Further Quantum Invariants

T(21,2) Quantum Invariants.

Computer Talk

The above data is available with the Mathematica package KnotTheory`, as shown in the (simulated) Mathematica session below. Your input (in red) is realistic; all else should have the same content as in a real mathematica session, but with different formatting.

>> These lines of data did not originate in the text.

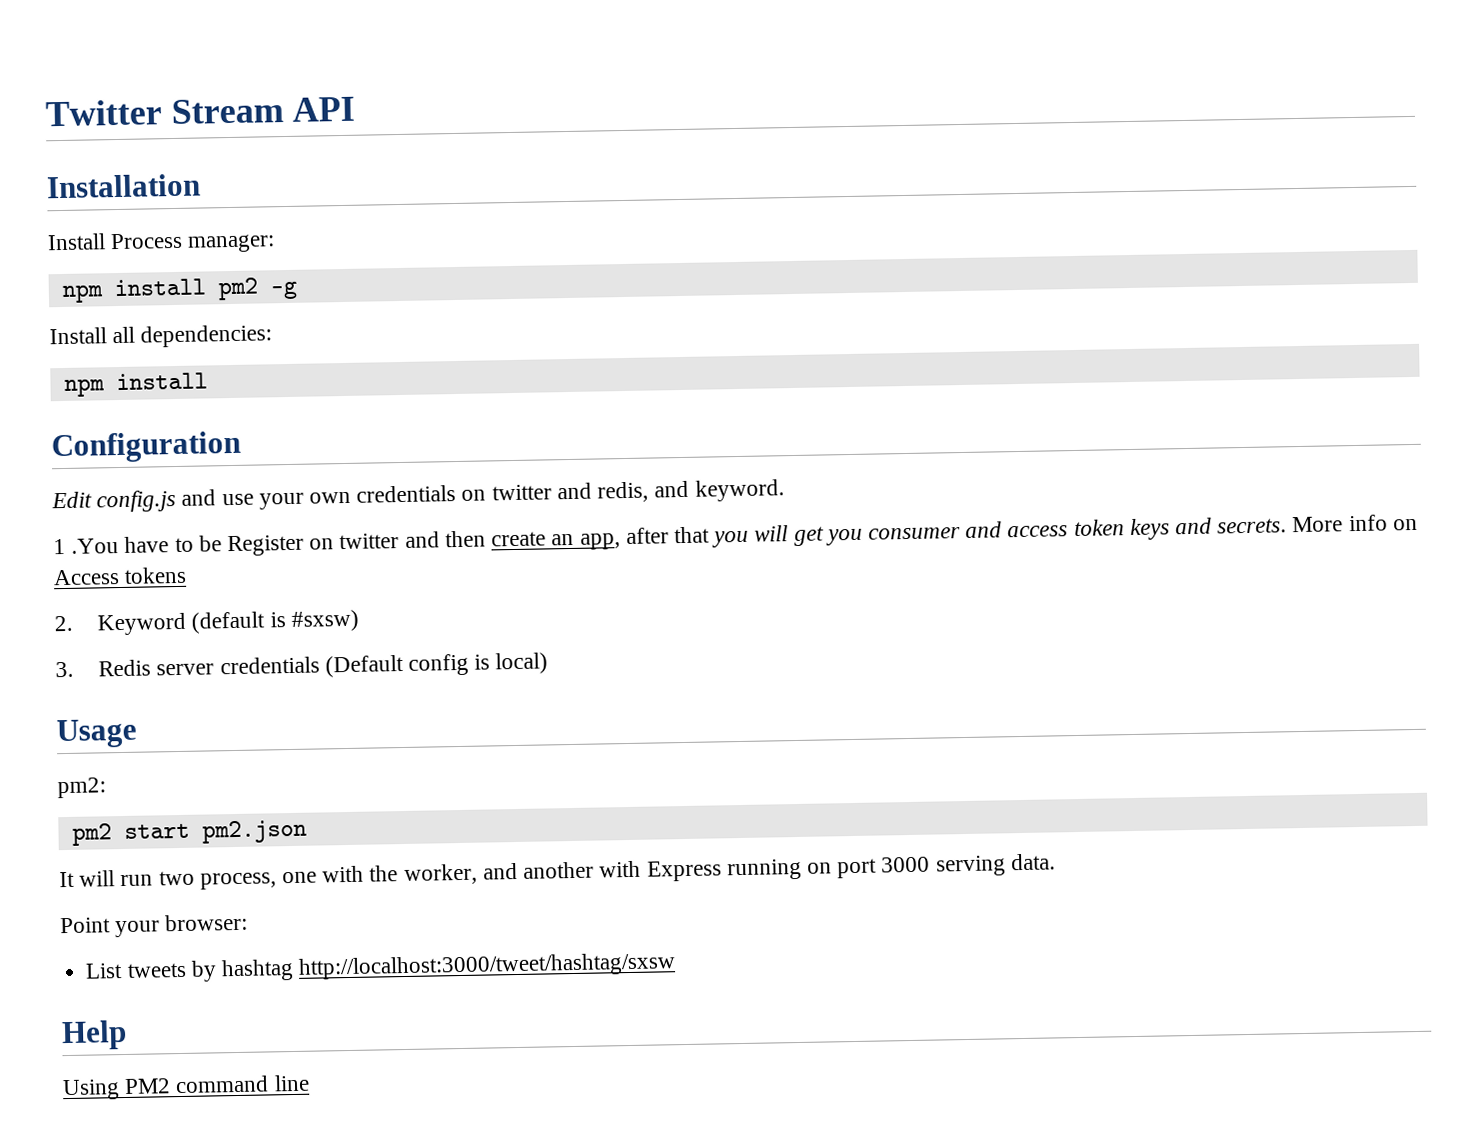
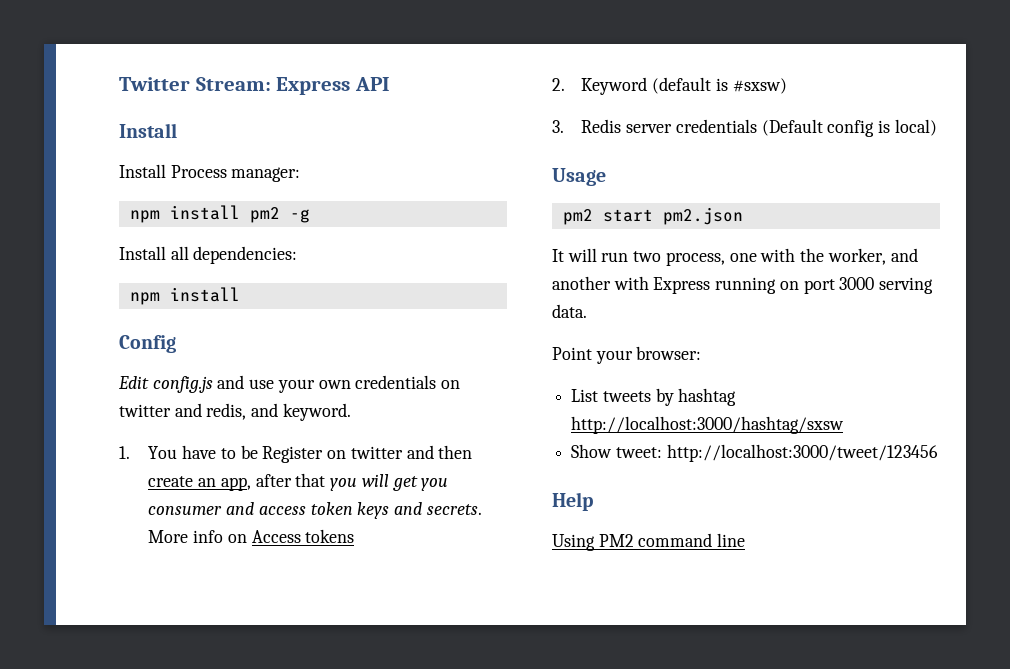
- Twitter Stream API
- Installation
+ Twitter Stream: Express API
+ Install
- Configuration
+ Config
- 1 .You have to be Register on twitter and then create an app, after that you will get you consumer and access token keys and secrets.
+ 1. You have to be Register on twitter and then create an app, after that you will get you consumer and access token keys and secrets.
- pm2:
- List tweets by hashtag http://localhost:3000/tweet/hashtag/sxsw
+ List tweets by hashtag http://localhost:3000/hashtag/sxsw
+ Show tweet: http://localhost:3000/tweet/123456

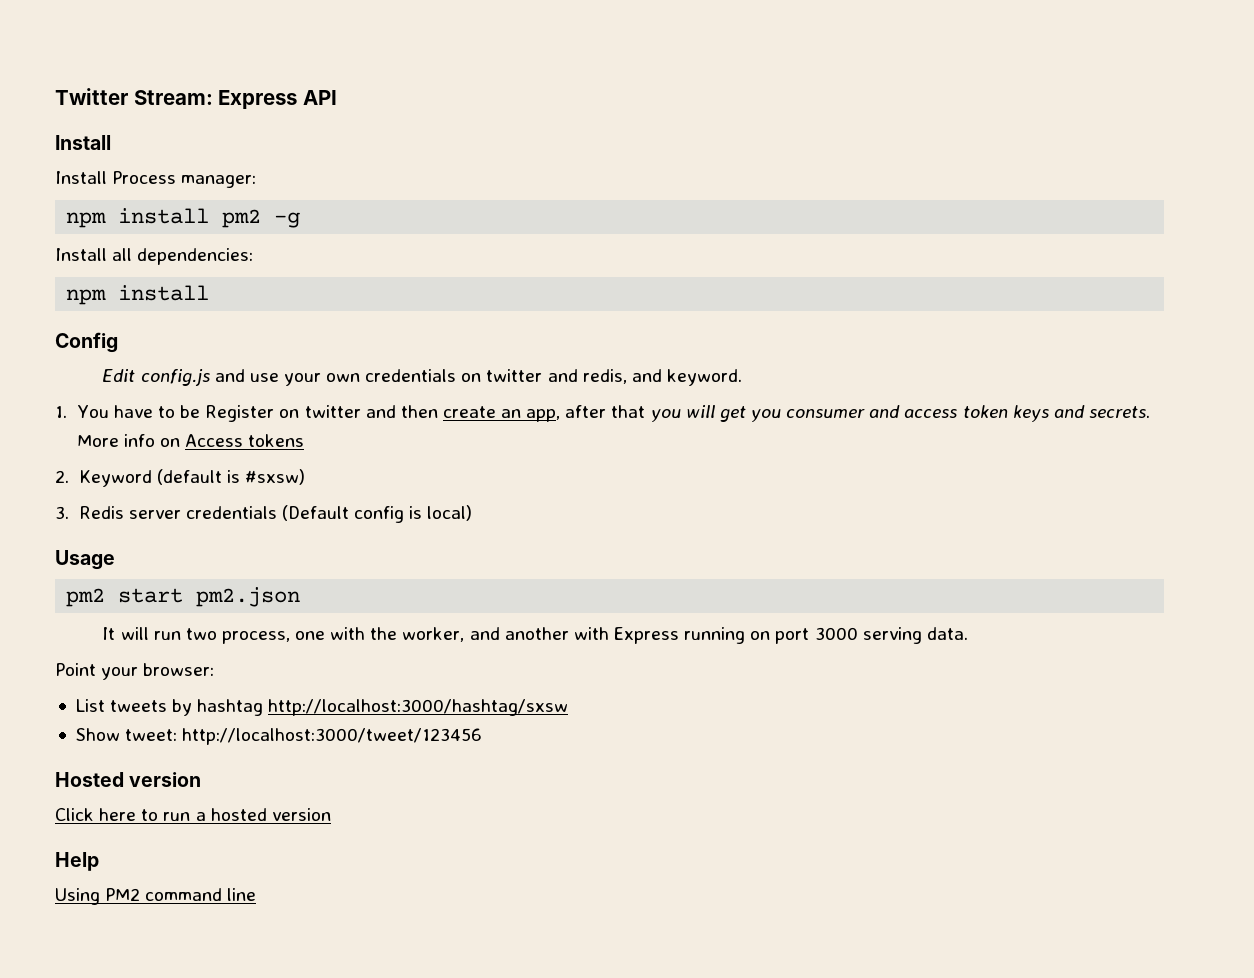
+ Hosted version
+ Click here to run a hosted version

This Mathematica session is also available (albeit only for the knot 5_2) as the notebook PolynomialInvariantsSession.nb.

(The path below may be different on your system, and possibly also the KnotTheory` date)

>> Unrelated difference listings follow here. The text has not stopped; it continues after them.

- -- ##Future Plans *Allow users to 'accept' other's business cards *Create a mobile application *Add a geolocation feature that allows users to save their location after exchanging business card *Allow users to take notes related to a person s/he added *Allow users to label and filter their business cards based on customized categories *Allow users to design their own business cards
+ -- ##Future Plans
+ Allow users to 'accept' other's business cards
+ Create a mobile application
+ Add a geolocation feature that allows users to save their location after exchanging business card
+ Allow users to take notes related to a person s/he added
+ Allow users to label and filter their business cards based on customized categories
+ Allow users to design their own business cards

In[1]:= AppendTo[$Path, "C:/drorbn/projects/KAtlas/"]; << KnotTheory`

Loading KnotTheory` version of August 31, 2006, 11:25:27.5625.

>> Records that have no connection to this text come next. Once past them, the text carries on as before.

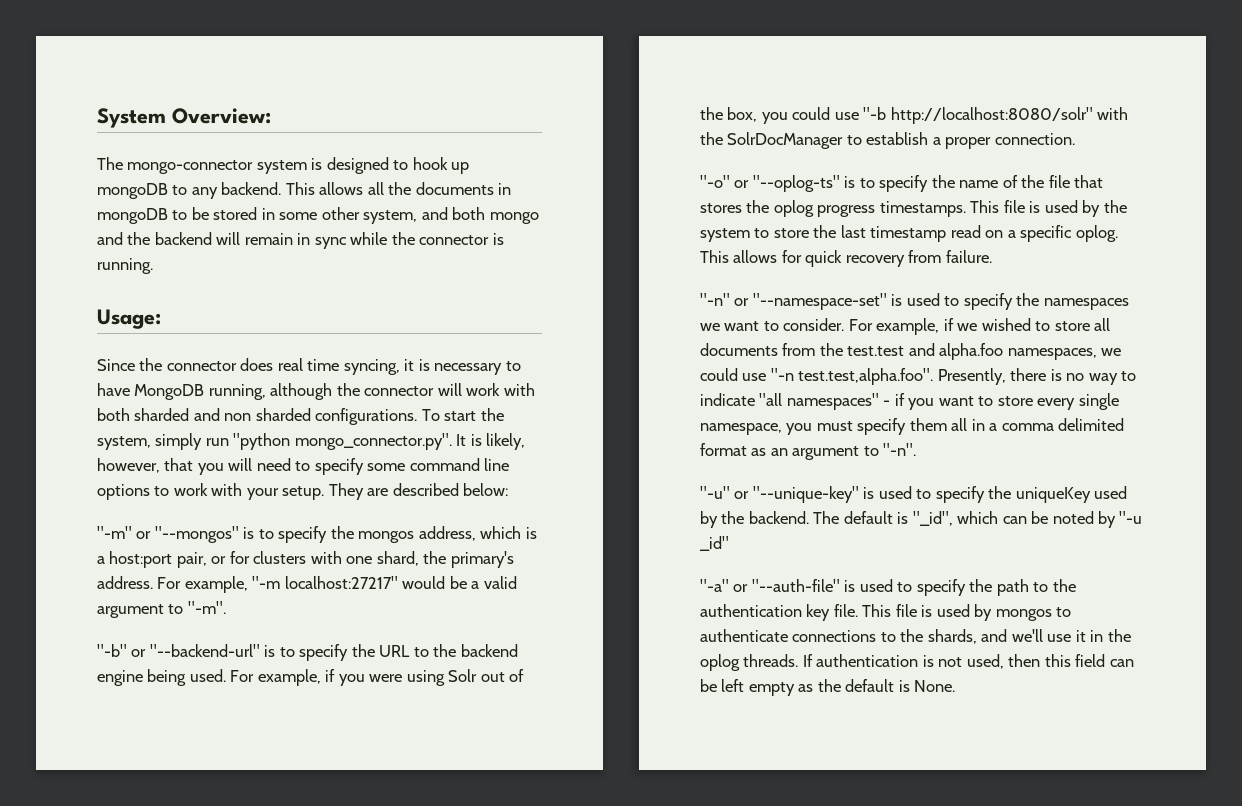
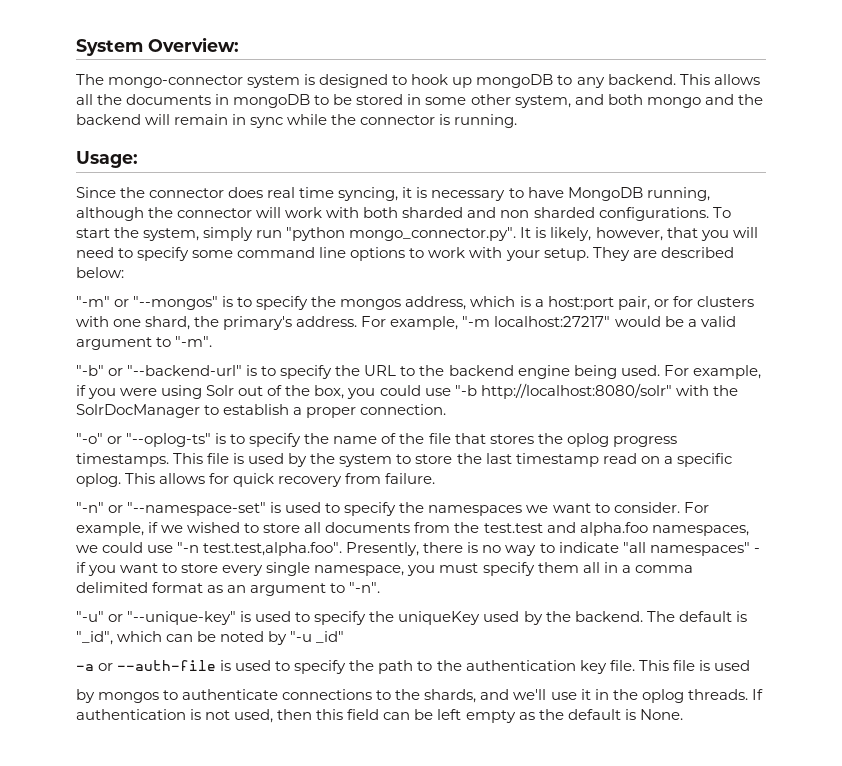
- "-a" or "--auth-file" is used to specify the path to the authentication key file. This file is used by mongos to authenticate connections to the shards, and we'll use it in the oplog threads.
+ -a or --auth-file is used to specify the path to the authentication key file. This file is used
+ by mongos to authenticate connections to the shards, and we'll use it in the oplog threads.

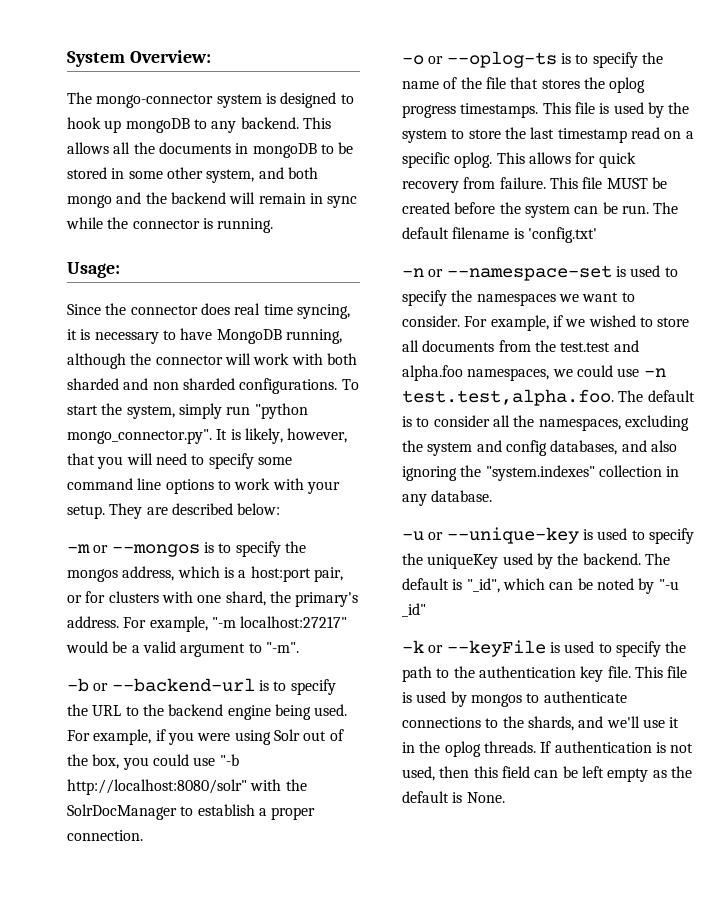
- "-m" or "--mongos" is to specify the mongos address, which is a host:port pair, or for clusters with one shard, the primary's address.
+ -m or --mongos is to specify the mongos address, which is a host:port pair, or for clusters with one shard, the primary's address.
- "-b" or "--backend-url" is to specify the URL to the backend engine being used.
+ -b or --backend-url is to specify the URL to the backend engine being used.
- "-o" or "--oplog-ts" is to specify the name of the file that stores the oplog progress timestamps.
+ -o or --oplog-ts is to specify the name of the file that stores the oplog progress timestamps.
- This allows for quick recovery from failure.
- "-n" or "--namespace-set" is used to specify the namespaces we want to consider.
+ This allows for quick recovery from failure. This file MUST be created before the system can be run. The default filename is 'config.txt'
+ -n or --namespace-set is used to specify the namespaces we want to consider.
- For example, if we wished to store all documents from the test.test and alpha.foo namespaces, we could use "-n test.test,alpha.foo". Presently, there is no way to indicate "all namespaces" - if you want to store every single namespace, you must specify them all in a comma delimited format as an argument to "-n".
- "-u" or "--unique-key" is used to specify the uniqueKey used by the backend.
+ For example, if we wished to store all documents from the test.test and alpha.foo namespaces, we could use -n test.test,alpha.foo. The default is to consider all the namespaces, excluding the system and config databases, and also ignoring the "system.indexes" collection in any database.
+ -u or --unique-key is used to specify the uniqueKey used by the backend.
- -a or --auth-file is used to specify the path to the authentication key file. This file is used
- by mongos to authenticate connections to the shards, and we'll use it in the oplog threads.
+ -k or --keyFile is used to specify the path to the authentication key file. This file is used by mongos to authenticate connections to the shards, and we'll use it in the oplog threads.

In[3]:= K = Knot["T(21,2)"];

In[4]:= Alexander[K][t]

KnotTheory::loading: Loading precomputed data in PD4Knots`.

Out[4]= $t^{10}-t^{9}+t^{8}-t^{7}+t^{6}-t^{5}+t^{4}-t^{3}+t^{2}-t+1-t^{-1}+t^{-2}-t^{-3}+t^{-4}-t^{-5}+t^{-6}-t^{-7}+t^{-8}-t^{-9}+t^{-10}$

In[5]:= Conway[K][z]

Out[5]= $z^{20}+19z^{18}+153z^{16}+680z^{14}+1820z^{12}+3003z^{10}+3003z^{8}+1716z^{6}+495z^{4}+55z^{2}+1$

In[6]:= Alexander[K, 2][t]

KnotTheory::credits: The program Alexander[K, r] to compute Alexander ideals was written by Jana Archibald at the University of Toronto in the summer of 2005.

Out[6]= $\{1\}$

In[7]:= {KnotDet[K], KnotSignature[K]}

Out[7]= { 21, 20 }

In[8]:= Jones[K][q]

KnotTheory::loading: Loading precomputed data in Jones4Knots`.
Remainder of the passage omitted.